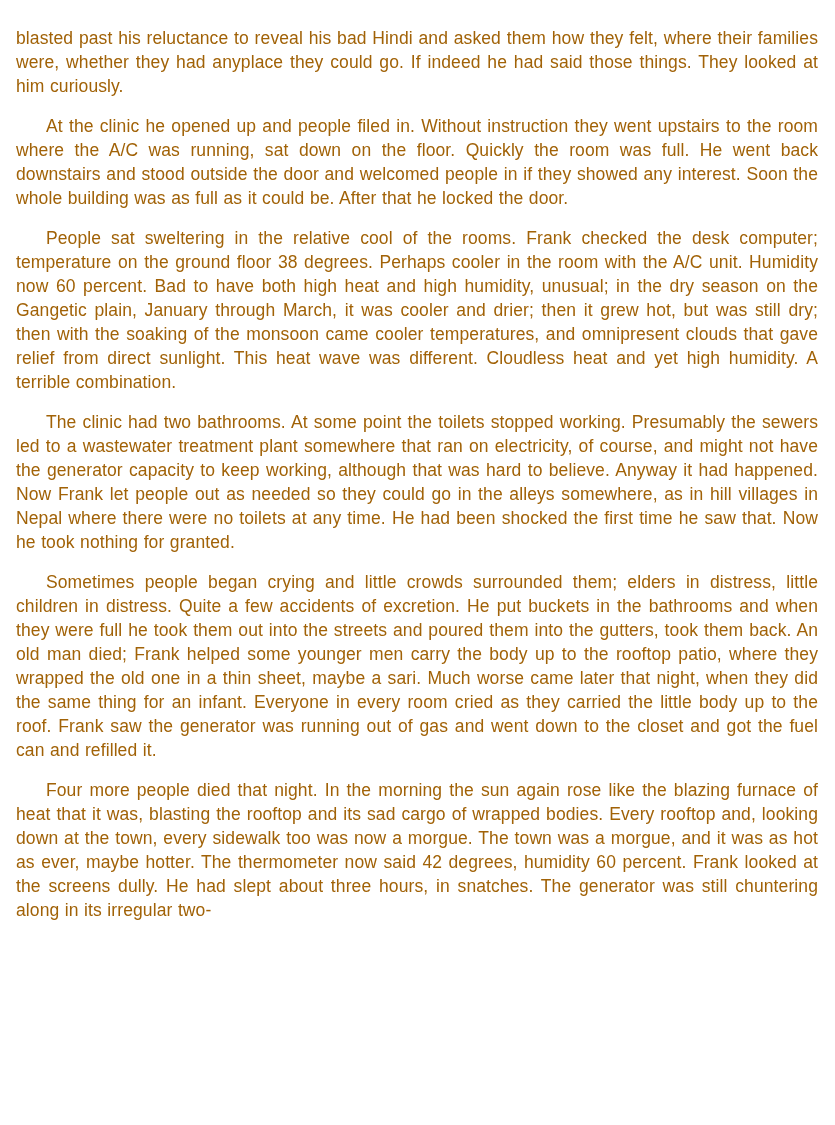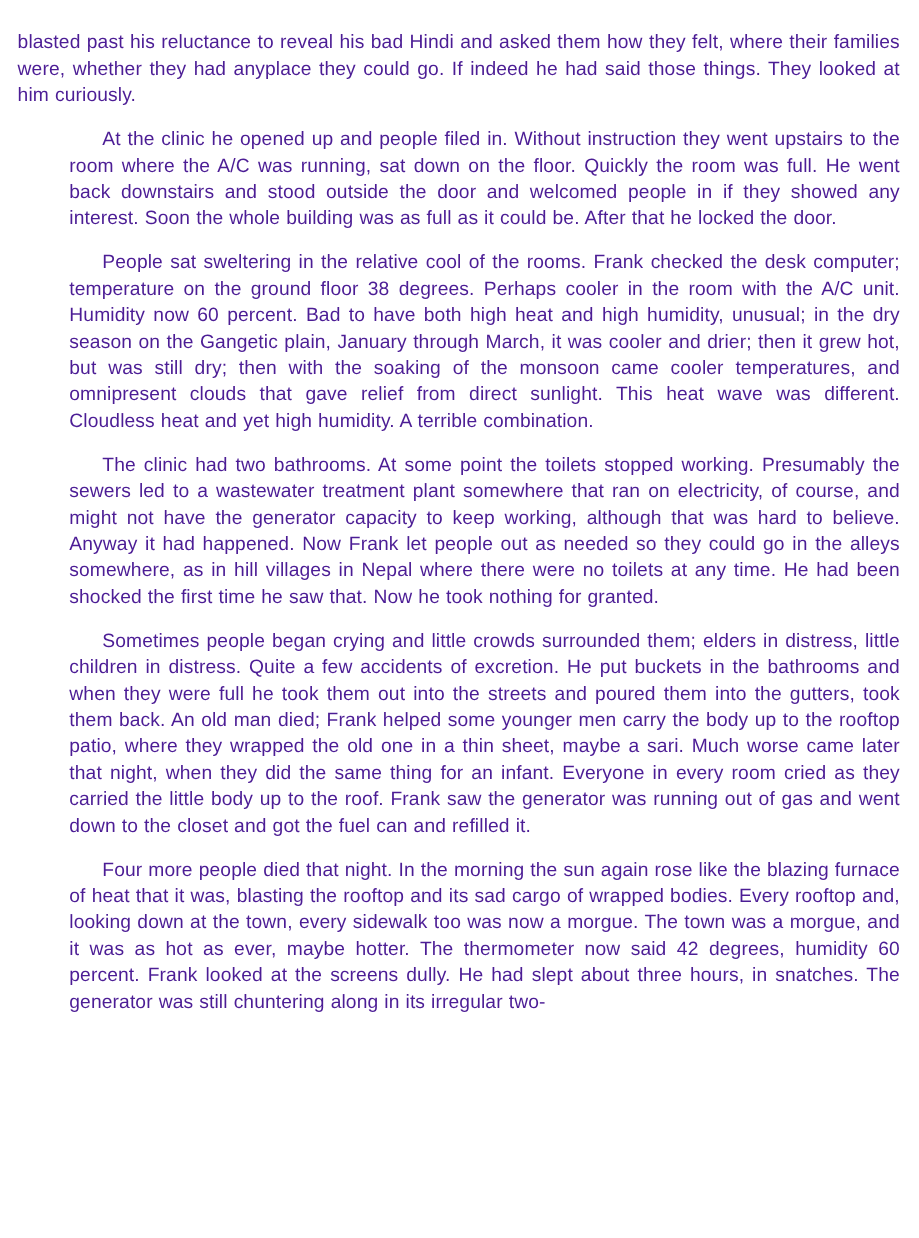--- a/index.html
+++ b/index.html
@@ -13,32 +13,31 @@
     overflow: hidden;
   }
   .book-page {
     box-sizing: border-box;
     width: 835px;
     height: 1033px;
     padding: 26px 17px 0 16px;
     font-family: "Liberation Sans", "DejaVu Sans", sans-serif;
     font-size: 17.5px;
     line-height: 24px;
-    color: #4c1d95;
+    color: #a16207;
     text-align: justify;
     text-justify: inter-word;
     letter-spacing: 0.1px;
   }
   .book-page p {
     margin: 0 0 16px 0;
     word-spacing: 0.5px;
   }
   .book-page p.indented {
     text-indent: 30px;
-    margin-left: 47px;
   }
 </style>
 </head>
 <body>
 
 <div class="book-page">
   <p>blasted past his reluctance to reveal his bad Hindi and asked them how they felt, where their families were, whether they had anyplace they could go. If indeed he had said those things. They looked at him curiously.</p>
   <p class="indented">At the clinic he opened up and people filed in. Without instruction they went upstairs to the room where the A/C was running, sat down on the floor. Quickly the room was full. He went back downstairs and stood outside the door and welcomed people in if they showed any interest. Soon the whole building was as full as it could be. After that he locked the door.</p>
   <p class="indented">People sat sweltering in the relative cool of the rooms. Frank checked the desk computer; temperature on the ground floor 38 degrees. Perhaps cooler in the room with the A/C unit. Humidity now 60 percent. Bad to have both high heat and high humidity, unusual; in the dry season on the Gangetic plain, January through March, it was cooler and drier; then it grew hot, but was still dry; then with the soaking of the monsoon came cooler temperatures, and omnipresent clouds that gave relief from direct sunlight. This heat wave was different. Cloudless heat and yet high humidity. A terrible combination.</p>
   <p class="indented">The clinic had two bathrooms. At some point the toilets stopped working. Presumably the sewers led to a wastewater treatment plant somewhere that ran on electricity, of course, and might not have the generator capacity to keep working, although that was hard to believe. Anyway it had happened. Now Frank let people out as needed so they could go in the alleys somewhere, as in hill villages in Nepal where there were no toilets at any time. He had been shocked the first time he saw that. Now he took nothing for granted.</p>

TASK PROMPT – Once you have counted the lines of the records that contain the word "page", give the count and nothing else.

RESPONSE TO THE EXERCISE – 4